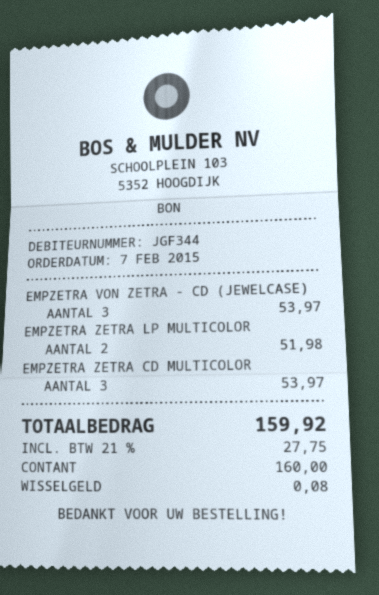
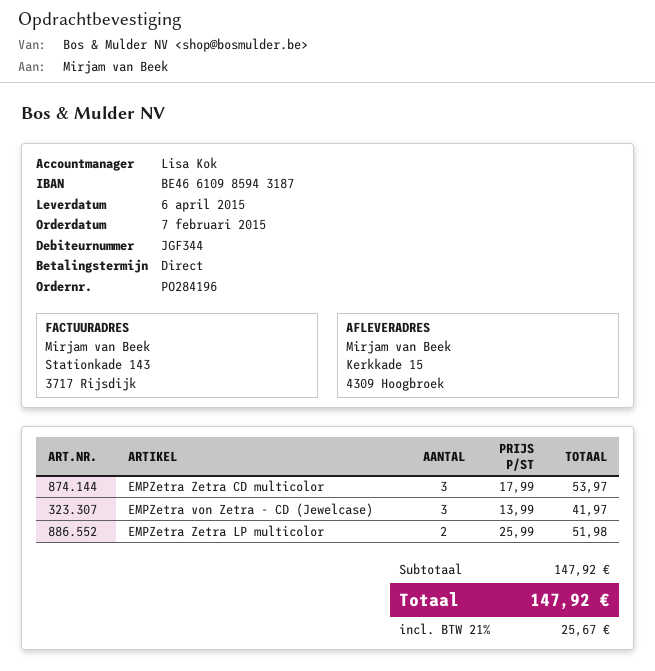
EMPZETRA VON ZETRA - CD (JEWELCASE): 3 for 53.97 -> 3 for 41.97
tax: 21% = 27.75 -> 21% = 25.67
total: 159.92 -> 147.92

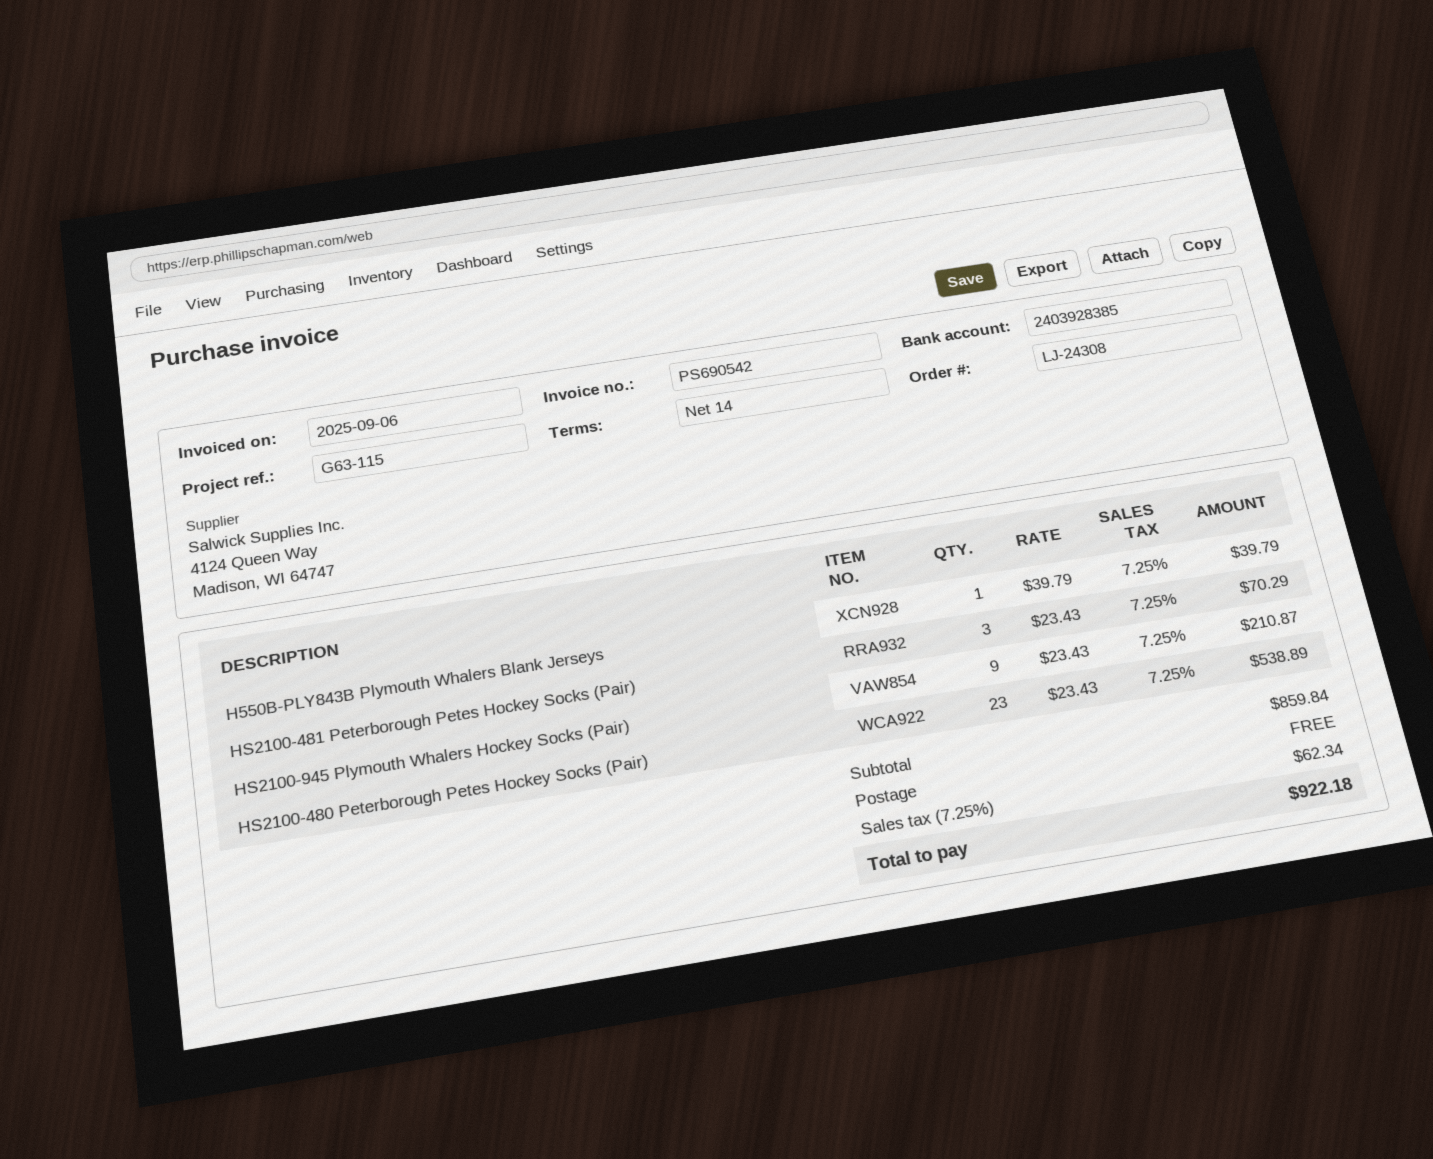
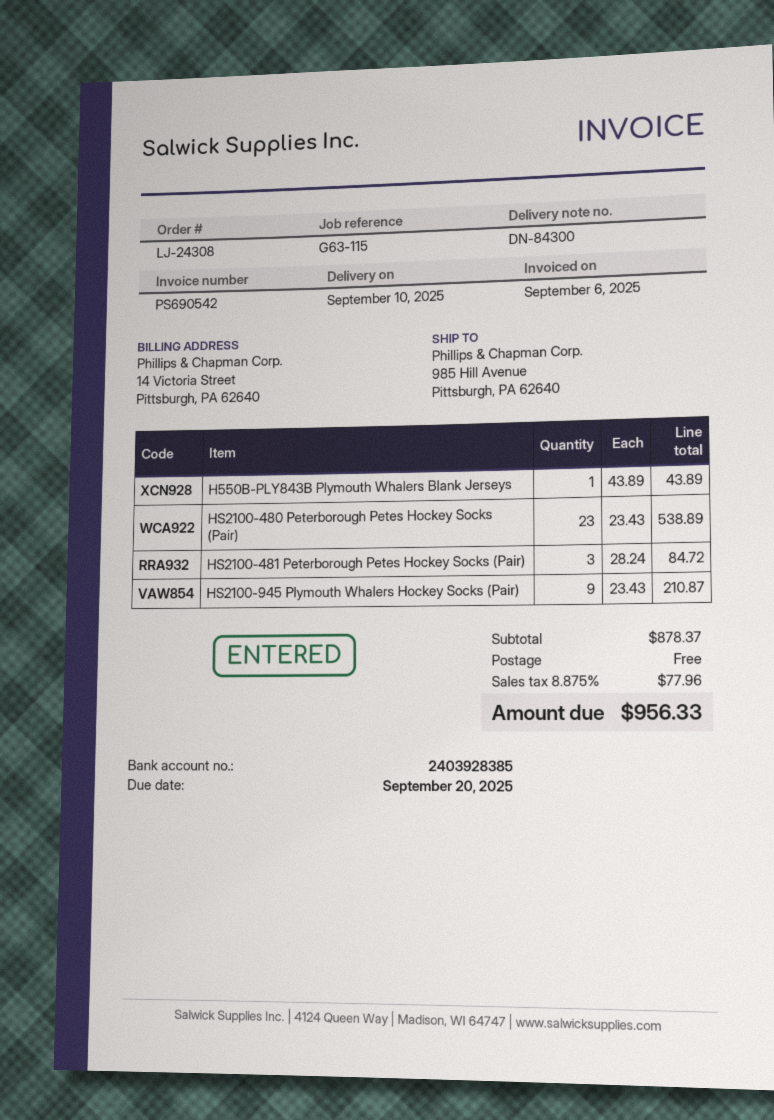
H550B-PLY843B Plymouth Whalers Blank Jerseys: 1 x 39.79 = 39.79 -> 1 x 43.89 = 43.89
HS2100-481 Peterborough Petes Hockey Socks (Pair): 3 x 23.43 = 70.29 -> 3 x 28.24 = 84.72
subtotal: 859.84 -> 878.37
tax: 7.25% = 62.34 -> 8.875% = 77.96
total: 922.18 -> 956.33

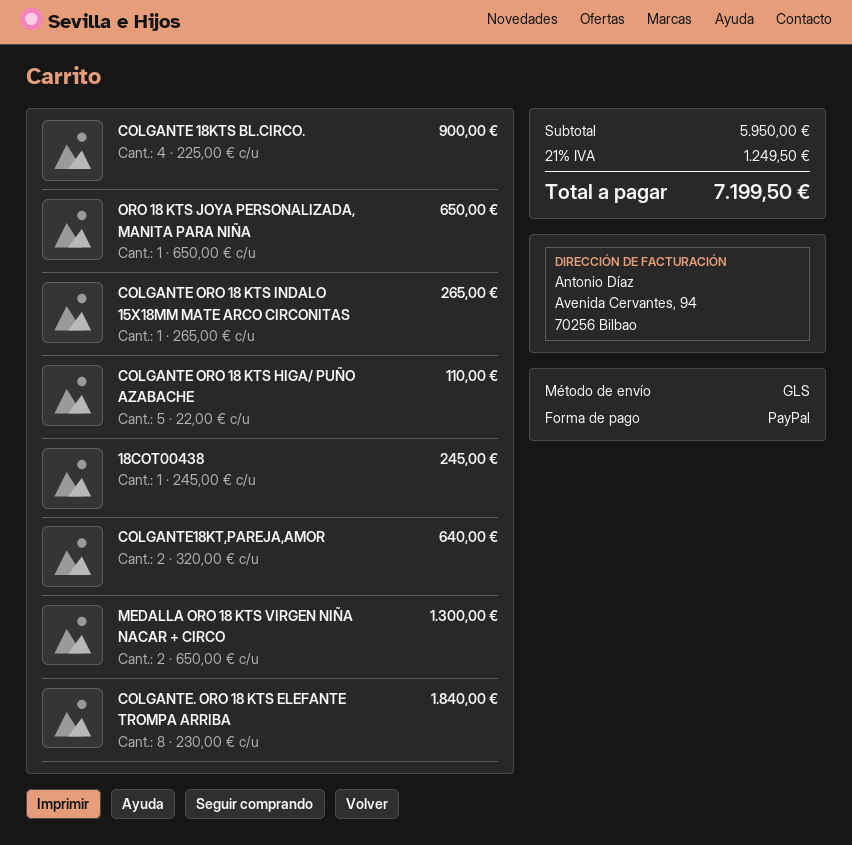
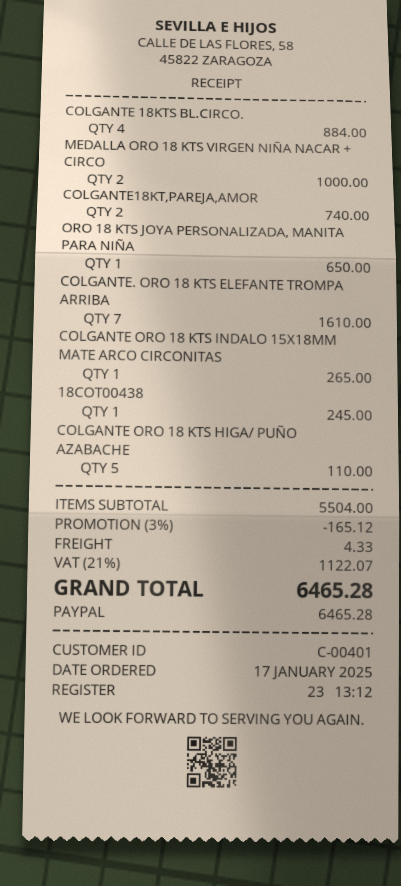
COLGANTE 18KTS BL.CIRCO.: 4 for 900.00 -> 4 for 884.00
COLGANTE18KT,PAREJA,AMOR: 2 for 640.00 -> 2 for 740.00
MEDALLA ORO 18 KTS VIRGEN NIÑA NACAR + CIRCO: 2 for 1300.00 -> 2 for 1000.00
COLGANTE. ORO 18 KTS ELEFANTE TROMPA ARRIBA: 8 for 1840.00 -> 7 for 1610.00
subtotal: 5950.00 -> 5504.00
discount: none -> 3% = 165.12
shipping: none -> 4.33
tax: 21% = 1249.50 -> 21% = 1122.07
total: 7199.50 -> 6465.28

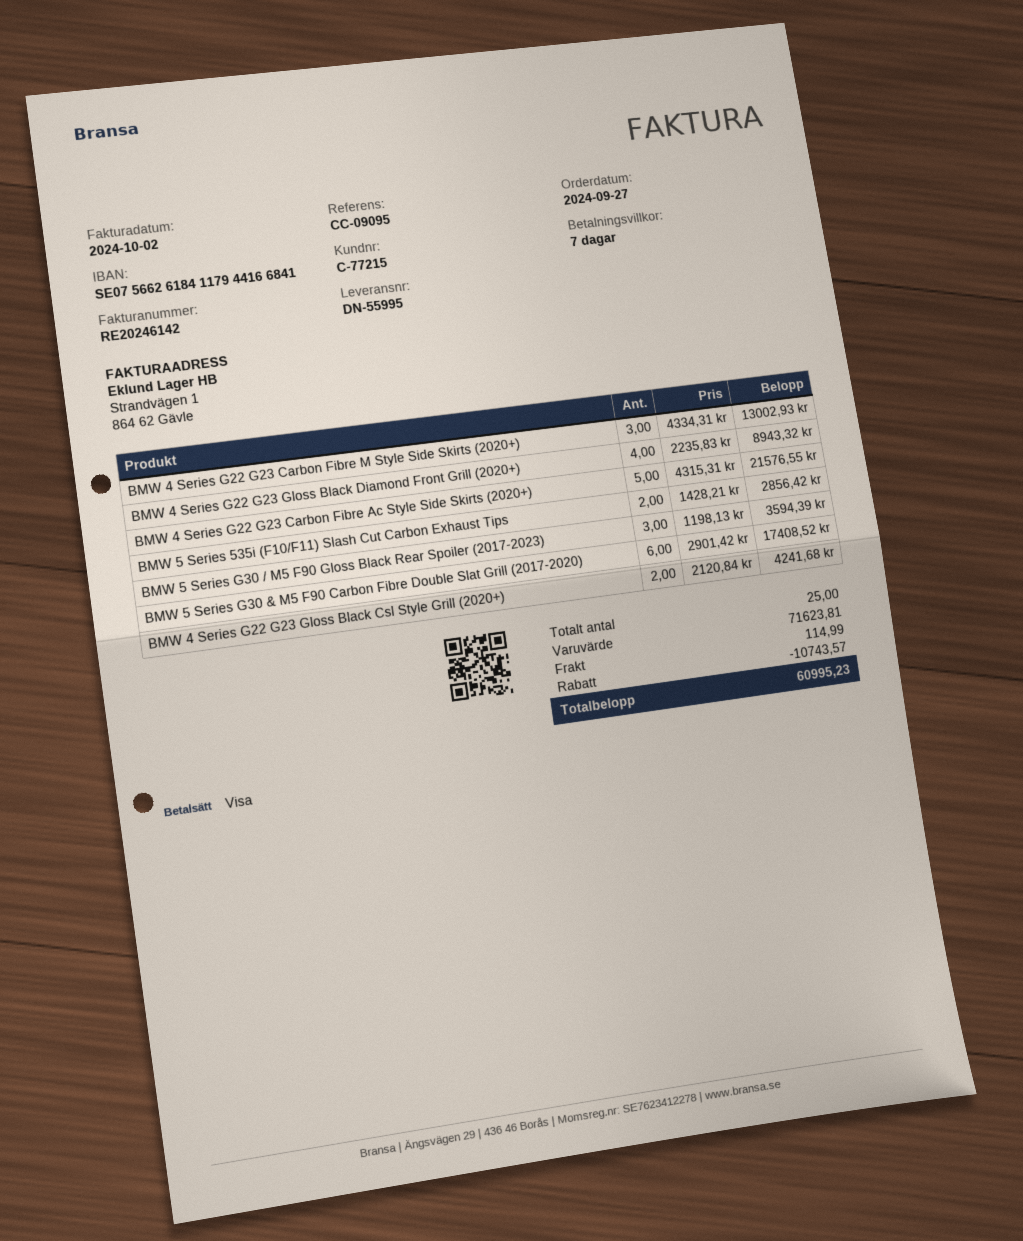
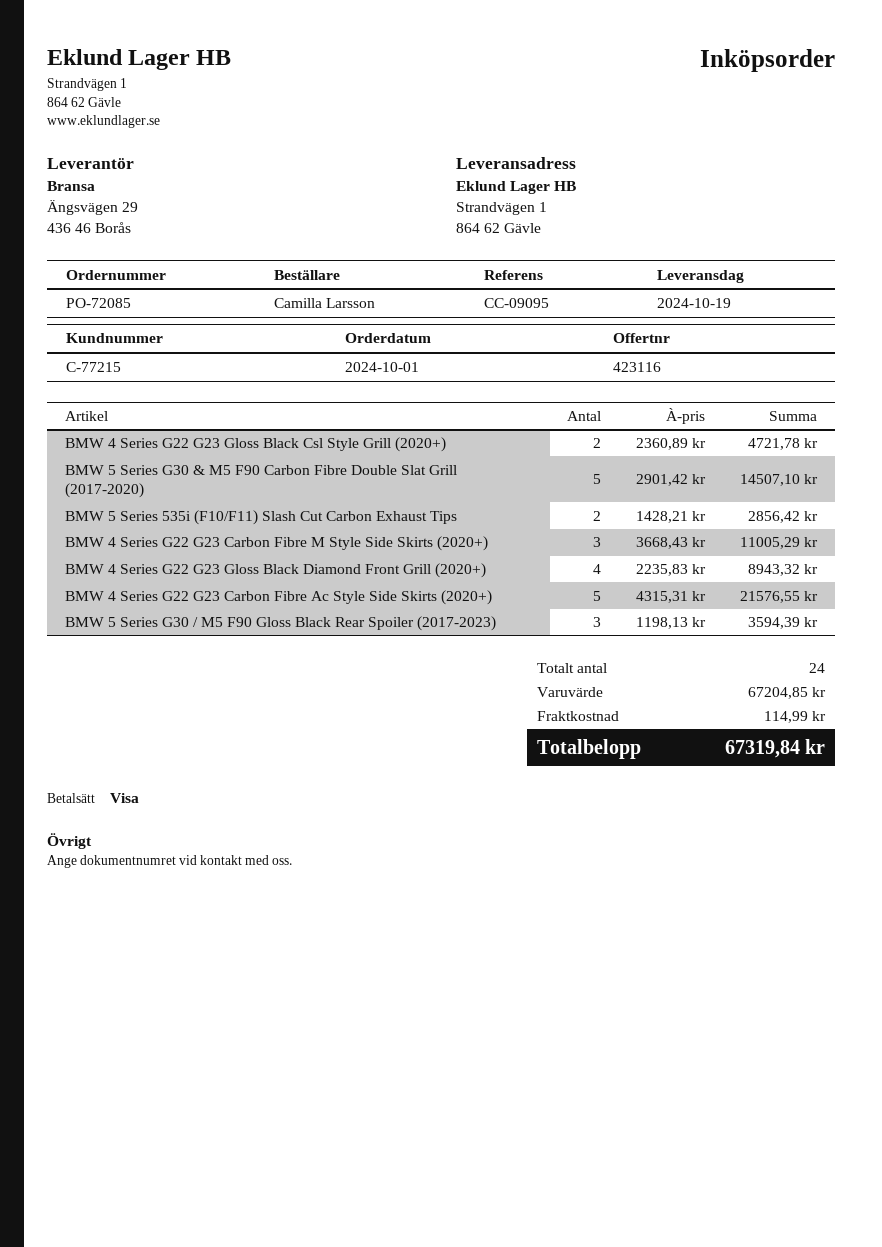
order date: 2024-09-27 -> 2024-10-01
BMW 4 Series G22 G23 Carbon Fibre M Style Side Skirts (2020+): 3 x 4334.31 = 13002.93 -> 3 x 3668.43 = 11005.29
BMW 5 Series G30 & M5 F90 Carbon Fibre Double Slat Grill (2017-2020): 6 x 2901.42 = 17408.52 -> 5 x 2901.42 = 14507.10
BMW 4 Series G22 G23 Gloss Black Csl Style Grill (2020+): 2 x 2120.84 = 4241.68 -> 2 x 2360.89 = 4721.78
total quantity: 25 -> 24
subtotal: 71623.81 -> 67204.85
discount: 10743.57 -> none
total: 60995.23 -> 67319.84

**TASK STATEMENT:** When you reach the line holding "HS2100-481 Peterborough Petes" in the listing above, begin retyping exactly, and stop once the line holding "COLGANTE18KT,PAREJA,AMOR: 2 for" is done; pictures stay out.

**OUTPUT OF THE EXERCISE:**
HS2100-481 Peterborough Petes Hockey Socks (Pair): 3 x 23.43 = 70.29 -> 3 x 28.24 = 84.72
subtotal: 859.84 -> 878.37
tax: 7.25% = 62.34 -> 8.875% = 77.96
total: 922.18 -> 956.33

COLGANTE 18KTS BL.CIRCO.: 4 for 900.00 -> 4 for 884.00
COLGANTE18KT,PAREJA,AMOR: 2 for 640.00 -> 2 for 740.00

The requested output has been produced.